**Goal of the exercise**
Since only a count is wanted, work out how many lines in the material below contain the word "left" and return that number.
**** Available records ****
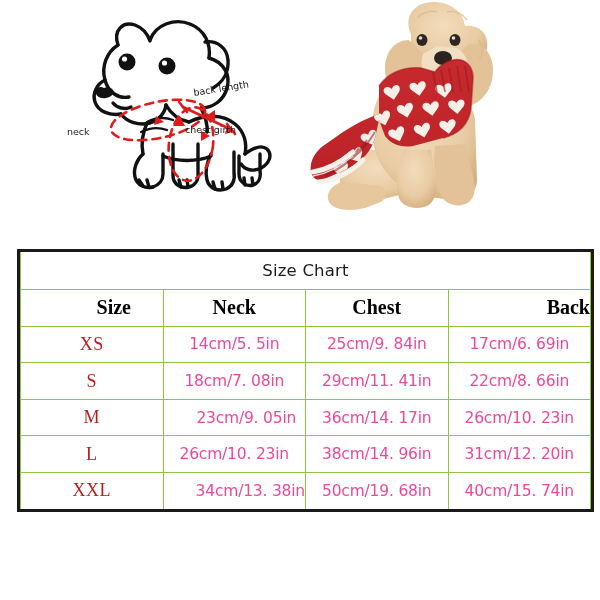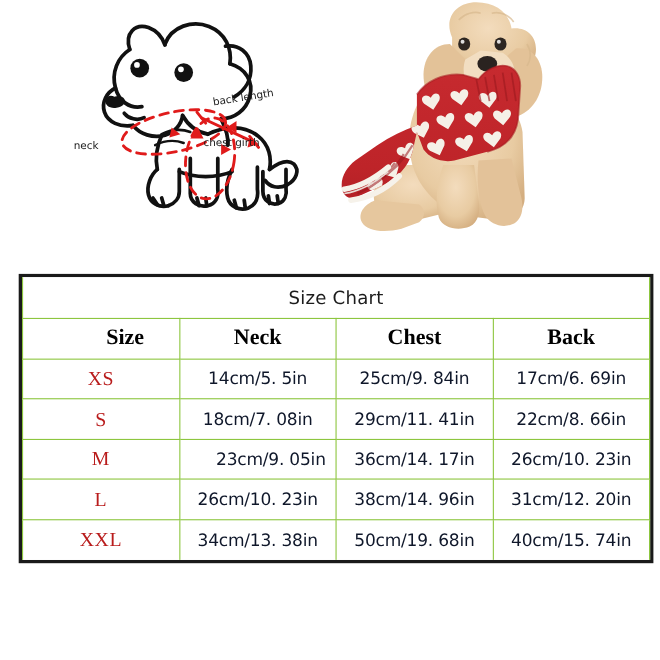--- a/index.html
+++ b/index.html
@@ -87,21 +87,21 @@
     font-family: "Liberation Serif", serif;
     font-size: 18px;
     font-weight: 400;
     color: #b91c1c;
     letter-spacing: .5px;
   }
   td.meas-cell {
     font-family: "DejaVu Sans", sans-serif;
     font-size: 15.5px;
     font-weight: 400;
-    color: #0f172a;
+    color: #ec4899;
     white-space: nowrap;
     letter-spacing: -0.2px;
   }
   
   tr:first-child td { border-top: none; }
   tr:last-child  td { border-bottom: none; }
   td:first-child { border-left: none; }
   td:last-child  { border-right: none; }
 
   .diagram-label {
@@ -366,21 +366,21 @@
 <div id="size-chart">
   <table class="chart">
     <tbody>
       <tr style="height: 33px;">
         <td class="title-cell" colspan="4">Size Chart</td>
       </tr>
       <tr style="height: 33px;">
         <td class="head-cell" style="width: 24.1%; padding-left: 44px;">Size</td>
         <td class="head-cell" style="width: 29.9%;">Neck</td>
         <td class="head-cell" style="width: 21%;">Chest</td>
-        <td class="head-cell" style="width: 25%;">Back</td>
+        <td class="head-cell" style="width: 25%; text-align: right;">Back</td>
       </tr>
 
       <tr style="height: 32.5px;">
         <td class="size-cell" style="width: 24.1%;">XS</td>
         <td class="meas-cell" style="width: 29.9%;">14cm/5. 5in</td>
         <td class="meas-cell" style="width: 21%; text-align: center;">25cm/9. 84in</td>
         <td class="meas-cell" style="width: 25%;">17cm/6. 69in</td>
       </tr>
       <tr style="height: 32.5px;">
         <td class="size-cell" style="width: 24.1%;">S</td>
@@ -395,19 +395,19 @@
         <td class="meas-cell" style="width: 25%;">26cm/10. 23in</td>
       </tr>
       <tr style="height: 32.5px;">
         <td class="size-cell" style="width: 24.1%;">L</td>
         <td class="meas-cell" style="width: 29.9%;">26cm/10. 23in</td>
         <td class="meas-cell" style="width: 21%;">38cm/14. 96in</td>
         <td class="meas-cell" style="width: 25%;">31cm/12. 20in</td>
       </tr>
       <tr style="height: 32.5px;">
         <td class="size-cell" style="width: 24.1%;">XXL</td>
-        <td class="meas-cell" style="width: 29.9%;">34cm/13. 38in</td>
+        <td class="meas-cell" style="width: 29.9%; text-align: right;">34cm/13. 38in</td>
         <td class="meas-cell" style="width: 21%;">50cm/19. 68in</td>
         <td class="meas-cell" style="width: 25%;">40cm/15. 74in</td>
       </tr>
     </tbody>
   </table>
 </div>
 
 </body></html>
****
**Result of the task**
2